Combine a distant North Star with incremental steps within arm's reach

Alex Komoroske
Thinking like a gardener, slime mold, the adjacent possible

Adjacent Possible Navigation

"The adjacent possible is a set of actions that you can do. They are right in front of you that if you do them, they would work, almost certainly work. In the tech industry in particular, we default assume that the adjacent possible is like this and then flying leap to something. In reality, the adjacent possible is quite small. It's within arm's reach." - Alex Komoroske

What It Is

Adjacent Possible Navigation is a strategic approach that combines long-term vision with incremental, low-risk steps. The concept of "adjacent possible" comes from design thinking—it describes the set of actions immediately available to you that would almost certainly work if you took them.

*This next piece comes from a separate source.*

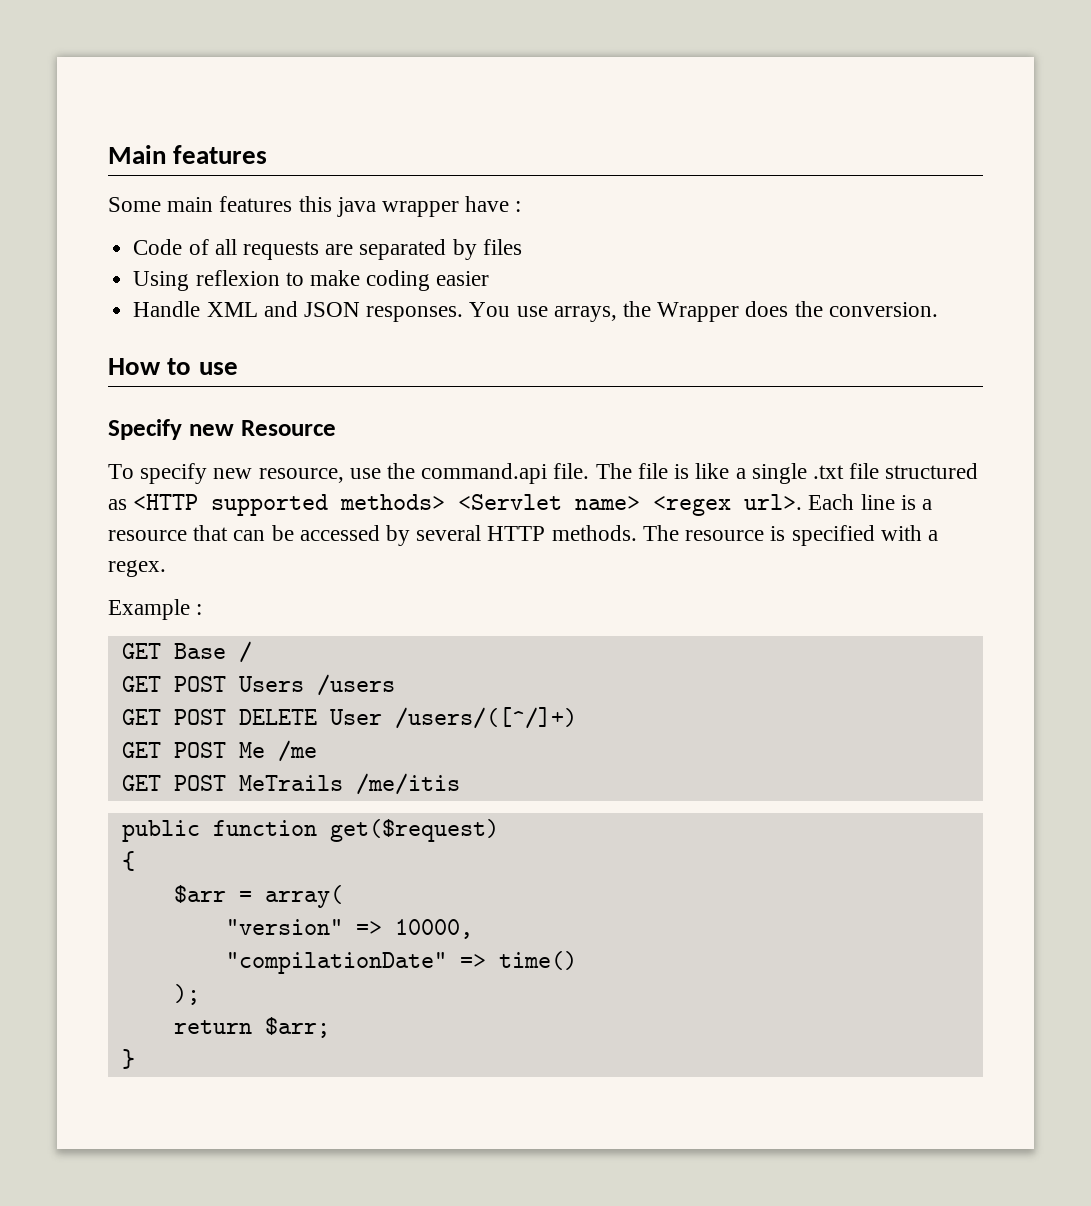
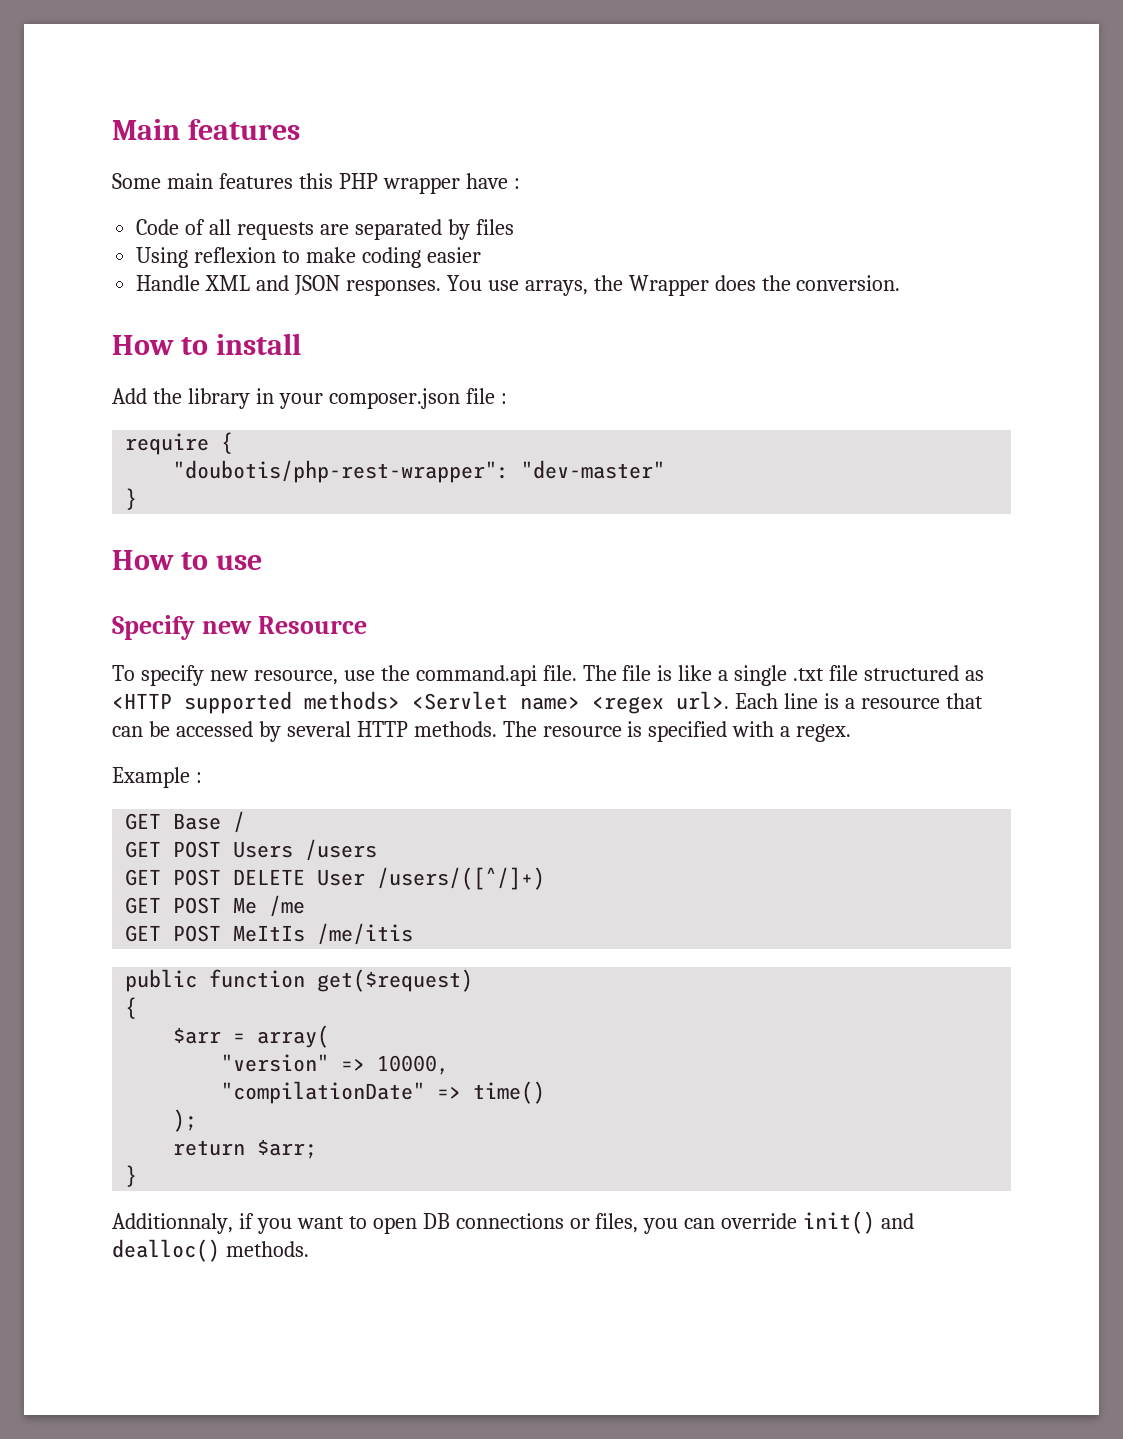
[336,197,376,217] java -> [338,173,378,189] PHP
(938, 309) none -> [112,333,301,355] [112,388,507,409] [125,432,234,455] [173,460,666,483] [125,488,138,510] // How to install // Add the library in your composer.json file : // require { // "doubotis/php-rest-wrapper": "dev-master" // }
[238,775,343,791] MeTrails -> [233,925,306,942] MeItIs
(135, 1059) none -> [112,1211,915,1234] [112,1239,309,1262] // Additionnaly, if you want to open DB connections or files, you can override init() and dealloc() methods.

The key insight is that most people overestimate how far they can jump and underestimate how far they can walk. By taking safe, reasonable steps that each pay for themselves, you can arc toward ambitious outcomes while minimizing risk at each step.

How It Works

Two Components:

1. The North Star (Long-term Vision)

  • Set 3-5 years in the future
  • Very low resolution (not detailed)
  • Must be plausible to anyone with relevant knowledge
  • Should be worth celebrating if achieved
  • Updates slowly over time (slides across the sky, doesn't jerk around)

2. The Adjacent Possible (Immediate Options)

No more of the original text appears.